American Medical Association Family Medical Guide - American Medical Association [41]
Aerobic exercise is a good way to reduce the relative amount of fat on your body and boost the amount of muscle. It also burns excess calories, which helps you control your weight. People who maintain a healthy weight have a reduced risk of heart disease, diabetes, some cancers, and other health problems that have been linked to being overweight or obese.
Aerobic exercise also improves your mood. People who do aerobic exercise regularly say that they feel better emotionally and mentally. When you engage in aerobic activity, your body produces chemicals called endorphins, which alter brain chemistry to brighten your mood and reduce pain. If you are like most people, you will feel relaxed after aerobic exercise and you will sleep better.
Doctors recommend engaging in aerobic exercise for 30 to 60 minutes every day. Try to reach a heart rate (beats per minute) that is 50 to 80 percent of the maximum rate for your age. This rate is called your target heart rate (see below). If your heart rate does not reach this range, adjust the intensity of your activity until it does.
Remember to warm up for 5 minutes before every exercise session and to cool down afterward. Begin by stretching the muscles and joints in your spine, arms, and legs and then walk, jog, or bike slowly to raise your heart rate slightly and prepare it for the more intense activity to come. Warm-up and cool-down exercises can increase your flexibility and help prevent injury to your muscles and joints.
Finding Your Target Heart Rate
It’s easy to calculate your target heart rate. Let’s say that you’re 40 years old. First, subtract your age from 220 (220 - 40 = 180). The resulting number (180 beats per minute) is your maximum target heart rate. To find your target heart rate range, multiply that number by 50 percent to find the low end and 80 percent to find the high end (180 × 0.50 = 90 and 180 × 0.80 = 144).

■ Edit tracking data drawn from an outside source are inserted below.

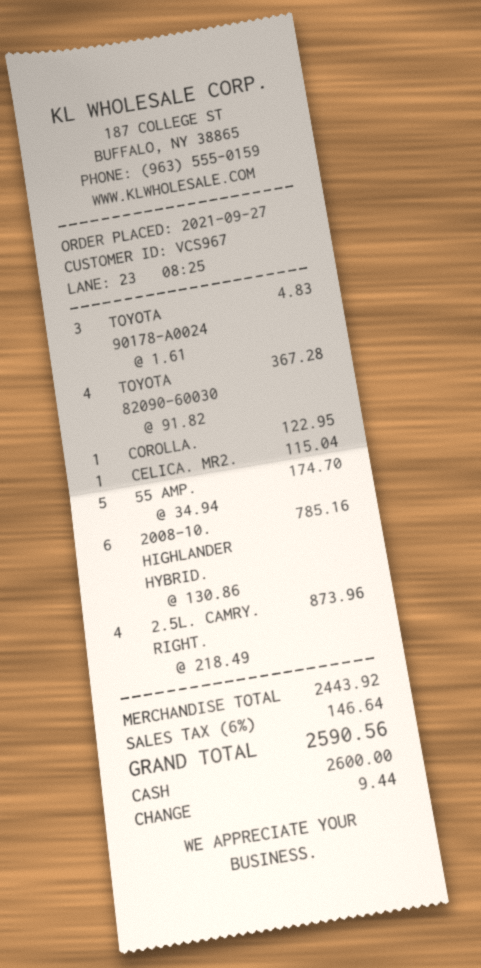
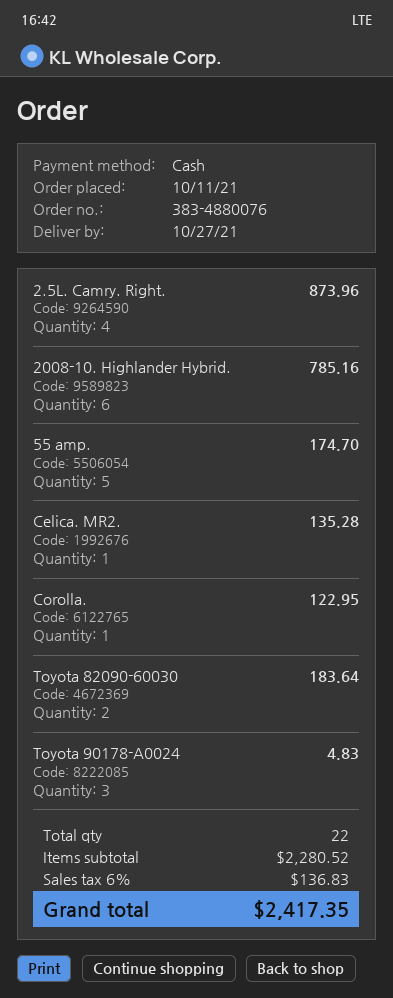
order date: 2021-09-27 -> 2021-10-11
TOYOTA 82090-60030: 4 for 367.28 -> 2 for 183.64
CELICA. MR2.: 1 for 115.04 -> 1 for 135.28
subtotal: 2443.92 -> 2280.52
tax: 6% = 146.64 -> 6% = 136.83
total: 2590.56 -> 2417.35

Your target heart rate range is 90 to 144 beats per minute.
The easiest way to check your heart rate is to count your heartbeats for 6 seconds right after an exercise session and multiply that number by 10 to find the number of heart beats in a minute. To count your heartbeats, place the tips of your middle and index fingers (don’t use your thumb) on your throat to one side of your Adam’s apple or on the inside of your wrist. As soon as you feel your pulse, start counting the beats for 6 seconds. Multiply the number of beats by 10. If your rate is below or above your target heart rate range, adjust your exercise by making it more or less strenuous.
Taking your pulse
To take your pulse, place the tips of your middle and index fingers (not your thumb) on your throat to one side of your Adam’s apple (top) or on the inside of your wrist (bottom). When you feel your pulse, start counting the heartbeats.
Staying Strong as You Age
Muscle-building exercises continue to be essential to good health as you age. As you get older, you lose up to half a pound of muscle every year, and the muscle is replaced by fat. This process translates into a 1 to 2 percent loss of strength each year. Over time, the loss in strength can reduce your ability to move, ultimately resulting in a loss of physical independence in old age. Performing strengthening exercises regularly two or three times a week does the following:
• Improves your balance, reducing falls.
• Strengthens your bones, reducing your risk of osteoporosis and fractures.
• Boosts your metabolism (the chemical processes that take place in your body), increasing the rate at which you burn calories.